(Before-and-after change records)
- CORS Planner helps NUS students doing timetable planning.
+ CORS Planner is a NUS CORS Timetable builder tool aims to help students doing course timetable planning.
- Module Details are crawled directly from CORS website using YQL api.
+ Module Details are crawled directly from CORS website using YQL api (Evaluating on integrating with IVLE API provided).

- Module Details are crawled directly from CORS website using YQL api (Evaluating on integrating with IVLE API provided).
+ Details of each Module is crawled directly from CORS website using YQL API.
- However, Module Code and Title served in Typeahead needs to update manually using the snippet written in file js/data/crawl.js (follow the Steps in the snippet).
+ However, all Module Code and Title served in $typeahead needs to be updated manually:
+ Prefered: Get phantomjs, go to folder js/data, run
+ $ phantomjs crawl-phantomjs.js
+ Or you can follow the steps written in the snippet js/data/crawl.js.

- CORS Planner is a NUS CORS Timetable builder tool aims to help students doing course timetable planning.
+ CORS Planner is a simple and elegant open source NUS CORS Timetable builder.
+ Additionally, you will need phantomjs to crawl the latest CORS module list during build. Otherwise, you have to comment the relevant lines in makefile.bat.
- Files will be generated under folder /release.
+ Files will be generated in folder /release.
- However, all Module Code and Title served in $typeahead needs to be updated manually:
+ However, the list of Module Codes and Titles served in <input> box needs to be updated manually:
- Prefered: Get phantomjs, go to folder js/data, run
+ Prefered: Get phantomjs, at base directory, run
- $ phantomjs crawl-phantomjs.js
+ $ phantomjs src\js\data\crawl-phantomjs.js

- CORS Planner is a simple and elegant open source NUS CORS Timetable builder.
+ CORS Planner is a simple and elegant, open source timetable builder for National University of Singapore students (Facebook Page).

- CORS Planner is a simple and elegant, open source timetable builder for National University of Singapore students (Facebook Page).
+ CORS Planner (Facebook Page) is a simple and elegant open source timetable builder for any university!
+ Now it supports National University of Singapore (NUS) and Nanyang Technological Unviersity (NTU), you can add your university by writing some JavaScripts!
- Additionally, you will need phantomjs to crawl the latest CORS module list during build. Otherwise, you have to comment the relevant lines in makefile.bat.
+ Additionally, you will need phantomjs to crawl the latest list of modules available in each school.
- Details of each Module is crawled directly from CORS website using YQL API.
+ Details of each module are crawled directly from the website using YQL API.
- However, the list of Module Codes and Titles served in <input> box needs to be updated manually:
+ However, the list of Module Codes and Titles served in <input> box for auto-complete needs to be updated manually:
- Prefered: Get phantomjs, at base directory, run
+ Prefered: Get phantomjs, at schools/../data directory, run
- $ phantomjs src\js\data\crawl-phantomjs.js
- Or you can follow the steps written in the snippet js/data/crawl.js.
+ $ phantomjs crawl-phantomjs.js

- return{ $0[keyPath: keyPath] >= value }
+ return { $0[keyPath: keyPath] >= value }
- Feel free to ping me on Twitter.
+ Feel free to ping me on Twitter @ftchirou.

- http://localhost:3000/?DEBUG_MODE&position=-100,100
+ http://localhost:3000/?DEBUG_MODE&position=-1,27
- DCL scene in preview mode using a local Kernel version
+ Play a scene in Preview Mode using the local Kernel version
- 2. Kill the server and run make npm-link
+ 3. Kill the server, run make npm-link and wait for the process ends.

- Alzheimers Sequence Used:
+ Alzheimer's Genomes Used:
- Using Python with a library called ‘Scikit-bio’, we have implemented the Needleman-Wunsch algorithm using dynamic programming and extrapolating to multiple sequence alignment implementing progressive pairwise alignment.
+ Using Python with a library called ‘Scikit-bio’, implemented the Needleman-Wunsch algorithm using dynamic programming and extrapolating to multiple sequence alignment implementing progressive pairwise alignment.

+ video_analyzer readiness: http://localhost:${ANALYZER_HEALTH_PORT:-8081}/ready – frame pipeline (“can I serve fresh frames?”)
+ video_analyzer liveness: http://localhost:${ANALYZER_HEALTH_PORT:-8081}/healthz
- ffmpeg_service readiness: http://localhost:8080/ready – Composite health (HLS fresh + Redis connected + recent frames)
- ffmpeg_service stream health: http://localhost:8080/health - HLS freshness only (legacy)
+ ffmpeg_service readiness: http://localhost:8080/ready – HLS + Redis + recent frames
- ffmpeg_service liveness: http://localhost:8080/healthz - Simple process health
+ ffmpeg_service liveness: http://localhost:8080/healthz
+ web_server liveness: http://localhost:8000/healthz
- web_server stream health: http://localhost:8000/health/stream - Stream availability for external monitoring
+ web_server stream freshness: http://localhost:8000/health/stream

Aim of the task
Give every record again, exactly as it reads.

Your response
- CORS Planner helps NUS students doing timetable planning.
+ CORS Planner is a NUS CORS Timetable builder tool aims to help students doing course timetable planning.
- Module Details are crawled directly from CORS website using YQL api.
+ Module Details are crawled directly from CORS website using YQL api (Evaluating on integrating with IVLE API provided).

- Module Details are crawled directly from CORS website using YQL api (Evaluating on integrating with IVLE API provided).
+ Details of each Module is crawled directly from CORS website using YQL API.
- However, Module Code and Title served in Typeahead needs to update manually using the snippet written in file js/data/crawl.js (follow the Steps in the snippet).
+ However, all Module Code and Title served in $typeahead needs to be updated manually:
+ Prefered: Get phantomjs, go to folder js/data, run
+ $ phantomjs crawl-phantomjs.js
+ Or you can follow the steps written in the snippet js/data/crawl.js.

- CORS Planner is a NUS CORS Timetable builder tool aims to help students doing course timetable planning.
+ CORS Planner is a simple and elegant open source NUS CORS Timetable builder.
+ Additionally, you will need phantomjs to crawl the latest CORS module list during build. Otherwise, you have to comment the relevant lines in makefile.bat.
- Files will be generated under folder /release.
+ Files will be generated in folder /release.
- However, all Module Code and Title served in $typeahead needs to be updated manually:
+ However, the list of Module Codes and Titles served in <input> box needs to be updated manually:
- Prefered: Get phantomjs, go to folder js/data, run
+ Prefered: Get phantomjs, at base directory, run
- $ phantomjs crawl-phantomjs.js
+ $ phantomjs src\js\data\crawl-phantomjs.js

- CORS Planner is a simple and elegant open source NUS CORS Timetable builder.
+ CORS Planner is a simple and elegant, open source timetable builder for National University of Singapore students (Facebook Page).

- CORS Planner is a simple and elegant, open source timetable builder for National University of Singapore students (Facebook Page).
+ CORS Planner (Facebook Page) is a simple and elegant open source timetable builder for any university!
+ Now it supports National University of Singapore (NUS) and Nanyang Technological Unviersity (NTU), you can add your university by writing some JavaScripts!
- Additionally, you will need phantomjs to crawl the latest CORS module list during build. Otherwise, you have to comment the relevant lines in makefile.bat.
+ Additionally, you will need phantomjs to crawl the latest list of modules available in each school.
- Details of each Module is crawled directly from CORS website using YQL API.
+ Details of each module are crawled directly from the website using YQL API.
- However, the list of Module Codes and Titles served in <input> box needs to be updated manually:
+ However, the list of Module Codes and Titles served in <input> box for auto-complete needs to be updated manually:
- Prefered: Get phantomjs, at base directory, run
+ Prefered: Get phantomjs, at schools/../data directory, run
- $ phantomjs src\js\data\crawl-phantomjs.js
- Or you can follow the steps written in the snippet js/data/crawl.js.
+ $ phantomjs crawl-phantomjs.js

- return{ $0[keyPath: keyPath] >= value }
+ return { $0[keyPath: keyPath] >= value }
- Feel free to ping me on Twitter.
+ Feel free to ping me on Twitter @ftchirou.

- http://localhost:3000/?DEBUG_MODE&position=-100,100
+ http://localhost:3000/?DEBUG_MODE&position=-1,27
- DCL scene in preview mode using a local Kernel version
+ Play a scene in Preview Mode using the local Kernel version
- 2. Kill the server and run make npm-link
+ 3. Kill the server, run make npm-link and wait for the process ends.

- Alzheimers Sequence Used:
+ Alzheimer's Genomes Used:
- Using Python with a library called ‘Scikit-bio’, we have implemented the Needleman-Wunsch algorithm using dynamic programming and extrapolating to multiple sequence alignment implementing progressive pairwise alignment.
+ Using Python with a library called ‘Scikit-bio’, implemented the Needleman-Wunsch algorithm using dynamic programming and extrapolating to multiple sequence alignment implementing progressive pairwise alignment.

+ video_analyzer readiness: http://localhost:${ANALYZER_HEALTH_PORT:-8081}/ready – frame pipeline (“can I serve fresh frames?”)
+ video_analyzer liveness: http://localhost:${ANALYZER_HEALTH_PORT:-8081}/healthz
- ffmpeg_service readiness: http://localhost:8080/ready – Composite health (HLS fresh + Redis connected + recent frames)
- ffmpeg_service stream health: http://localhost:8080/health - HLS freshness only (legacy)
+ ffmpeg_service readiness: http://localhost:8080/ready – HLS + Redis + recent frames
- ffmpeg_service liveness: http://localhost:8080/healthz - Simple process health
+ ffmpeg_service liveness: http://localhost:8080/healthz
+ web_server liveness: http://localhost:8000/healthz
- web_server stream health: http://localhost:8000/health/stream - Stream availability for external monitoring
+ web_server stream freshness: http://localhost:8000/health/stream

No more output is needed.